(Front-end code change data)
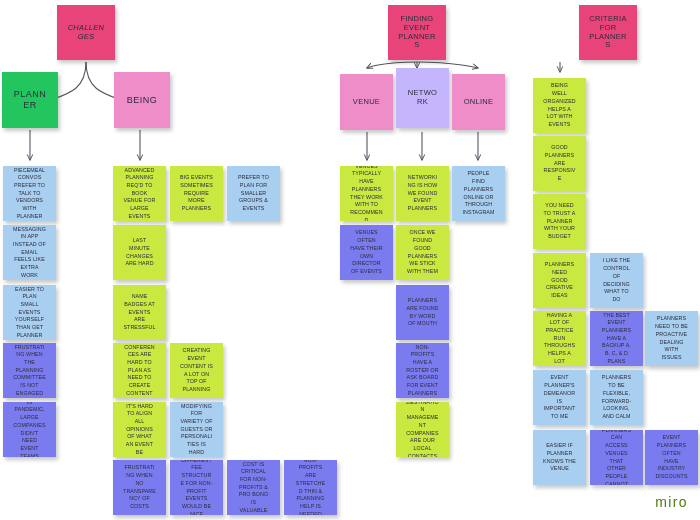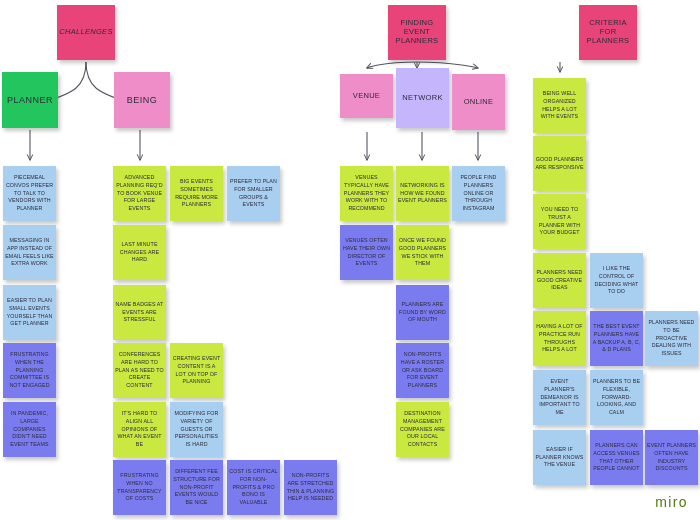--- a/index.html
+++ b/index.html
@@ -23,21 +23,21 @@
     box-sizing: border-box;
     display: flex;
     align-items: center;
     justify-content: center;
     text-align: center;
     color: #2c2c3a;
     line-height: 1.18;
     letter-spacing: 0.15px;
     box-shadow: 2px 3px 4px rgba(0,0,0,0.22);
     overflow: hidden;
-    padding: 2px;
+    padding: 10px;
     user-select: none;
   }
   .note .txt {
     display: block;
     width: 100%;
     word-wrap: break-word;
   }
   .note.header {
     font-size: 7.5px;
     letter-spacing: 0.3px;
@@ -101,21 +101,21 @@
       </div>
       <div class="note header big" style="left: 2px; top: 72px; width: 56px; height: 56px; background: #22c55e; color: rgb(44, 44, 58);">
         <span class="txt">PLANNER</span>
       </div>
       <div class="note header big" style="left: 114px; top: 72px; width: 56px; height: 56px; background: rgb(238, 141, 200); color: rgb(44, 44, 58);">
         <span class="txt">BEING</span>
       </div>
       <div class="note header" style="left: 388px; top: 5px; width: 58px; height: 55px; background: rgb(232, 68, 122); color: rgb(44, 44, 58);">
         <span class="txt">FINDING EVENT PLANNERS</span>
       </div>
-      <div class="note header" style="left: 340px; top: 74px; width: 53px; height: 44px; background: rgb(238, 141, 200); color: rgb(44, 44, 58);">
+      <div class="note header" style="left: 340px; top: 74px; width: 53px; height: 56px; background: rgb(238, 141, 200); color: rgb(44, 44, 58);">
         <span class="txt">VENUE</span>
       </div>
       <div class="note header" style="left: 396px; top: 68px; width: 53px; height: 60px; background: #c4b5fd; color: rgb(44, 44, 58);">
         <span class="txt">NETWORK</span>
       </div>
       <div class="note header" style="left: 452px; top: 74px; width: 53px; height: 56px; background: rgb(238, 141, 200); color: rgb(44, 44, 58);">
         <span class="txt">ONLINE</span>
       </div>
       <div class="note header" style="left: 533px; top: 5px; width: 58px; height: 55px; background: rgb(232, 68, 122); color: rgb(44, 44, 58); margin-left: 46px;">
         <span class="txt">CRITERIA FOR PLANNERS</span>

Exercise goal
From the data above, copy out every line with the string "PLANNERS" in it.

Your response
         <span class="txt">FINDING EVENT PLANNERS</span>
         <span class="txt">CRITERIA FOR PLANNERS</span>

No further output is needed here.